Exercise directions:
Repeat each line, word for word, from the one containing "Presentation Pt.1 Here" through the last line of the entries, and include no other output.

+---+

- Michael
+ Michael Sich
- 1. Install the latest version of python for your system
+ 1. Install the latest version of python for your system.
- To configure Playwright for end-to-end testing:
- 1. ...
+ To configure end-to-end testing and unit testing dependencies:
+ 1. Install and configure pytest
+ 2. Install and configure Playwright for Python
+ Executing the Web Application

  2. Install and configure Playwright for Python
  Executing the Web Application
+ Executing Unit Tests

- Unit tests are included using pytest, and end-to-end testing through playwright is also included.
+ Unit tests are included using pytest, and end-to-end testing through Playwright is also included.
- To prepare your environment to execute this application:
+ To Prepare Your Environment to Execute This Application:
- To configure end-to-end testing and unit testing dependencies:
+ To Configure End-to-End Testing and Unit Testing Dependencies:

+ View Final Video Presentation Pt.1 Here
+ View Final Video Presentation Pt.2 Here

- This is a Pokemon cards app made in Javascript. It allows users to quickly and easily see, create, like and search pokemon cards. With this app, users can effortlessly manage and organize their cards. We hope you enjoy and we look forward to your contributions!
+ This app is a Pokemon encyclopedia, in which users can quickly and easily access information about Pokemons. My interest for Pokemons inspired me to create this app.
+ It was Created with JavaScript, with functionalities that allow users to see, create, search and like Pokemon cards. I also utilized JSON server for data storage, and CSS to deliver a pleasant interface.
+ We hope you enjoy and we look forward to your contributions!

+---+

Response below:
+ View Final Video Presentation Pt.1 Here
+ View Final Video Presentation Pt.2 Here

- This is a Pokemon cards app made in Javascript. It allows users to quickly and easily see, create, like and search pokemon cards. With this app, users can effortlessly manage and organize their cards. We hope you enjoy and we look forward to your contributions!
+ This app is a Pokemon encyclopedia, in which users can quickly and easily access information about Pokemons. My interest for Pokemons inspired me to create this app.
+ It was Created with JavaScript, with functionalities that allow users to see, create, search and like Pokemon cards. I also utilized JSON server for data storage, and CSS to deliver a pleasant interface.
+ We hope you enjoy and we look forward to your contributions!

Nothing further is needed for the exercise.